**Brief:** Your answer must hold only the lines below from the line containing "top: 15px ->" through the line containing "1. Повторення вивченого", each reproduced exactly.
──────── Dataset excerpts
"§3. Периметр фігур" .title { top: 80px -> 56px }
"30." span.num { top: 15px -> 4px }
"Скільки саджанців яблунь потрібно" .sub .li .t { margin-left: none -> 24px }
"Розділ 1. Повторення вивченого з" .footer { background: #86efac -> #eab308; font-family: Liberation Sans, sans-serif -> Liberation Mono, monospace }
────────────────
──────── Dataset excerpts
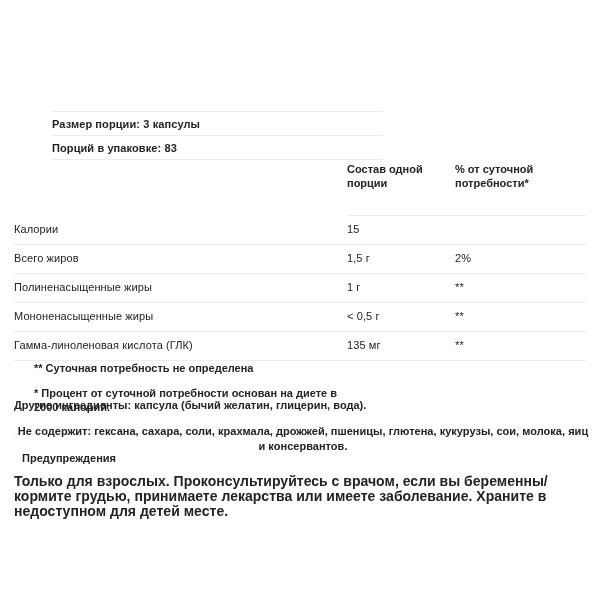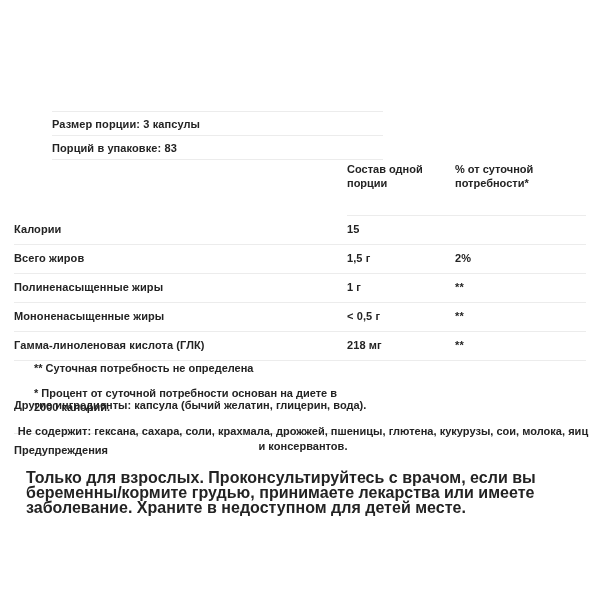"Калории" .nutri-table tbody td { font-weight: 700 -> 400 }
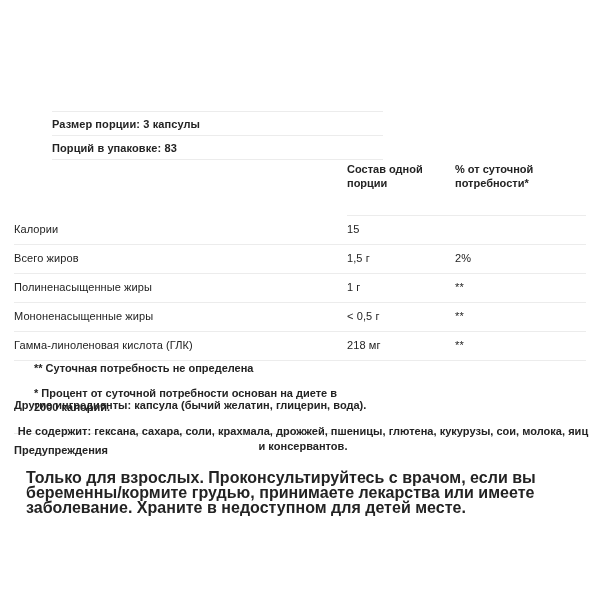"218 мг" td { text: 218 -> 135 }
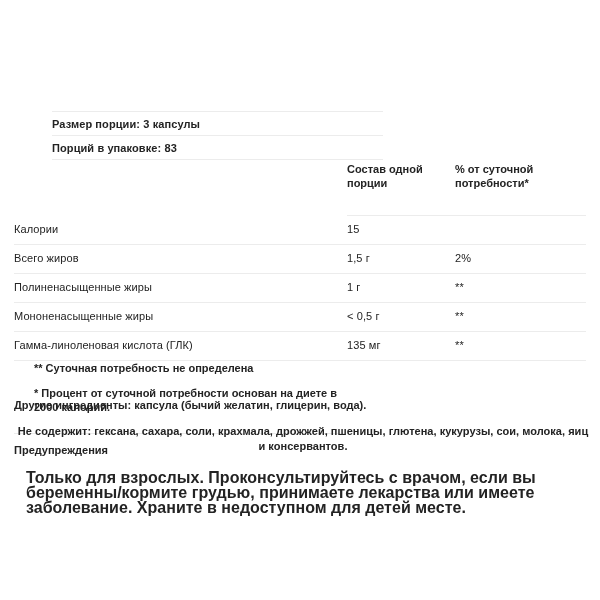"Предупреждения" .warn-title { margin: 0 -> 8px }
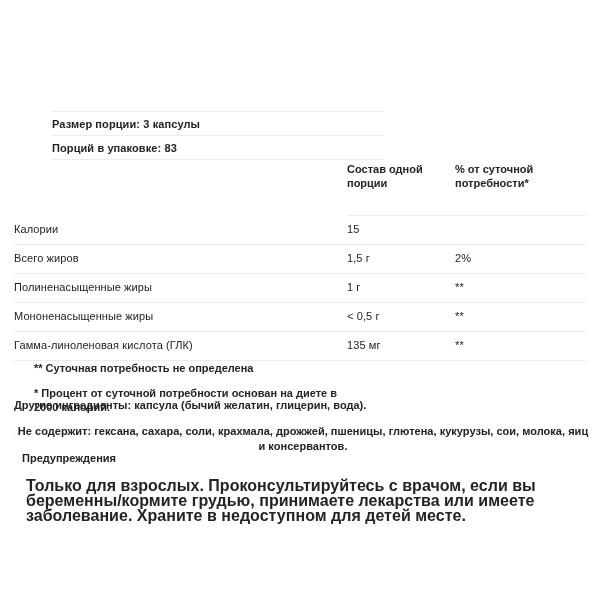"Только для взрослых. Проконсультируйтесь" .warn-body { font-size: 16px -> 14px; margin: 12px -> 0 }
────────────────
──────── Dataset excerpts
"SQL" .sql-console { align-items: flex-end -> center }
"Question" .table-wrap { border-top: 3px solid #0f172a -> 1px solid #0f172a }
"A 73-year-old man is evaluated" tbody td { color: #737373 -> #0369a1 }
────────────────
**Answer box:**
"30." span.num { top: 15px -> 4px }
"Скільки саджанців яблунь потрібно" .sub .li .t { margin-left: none -> 24px }
"Розділ 1. Повторення вивченого з" .footer { background: #86efac -> #eab308; font-family: Liberation Sans, sans-serif -> Liberation Mono, monospace }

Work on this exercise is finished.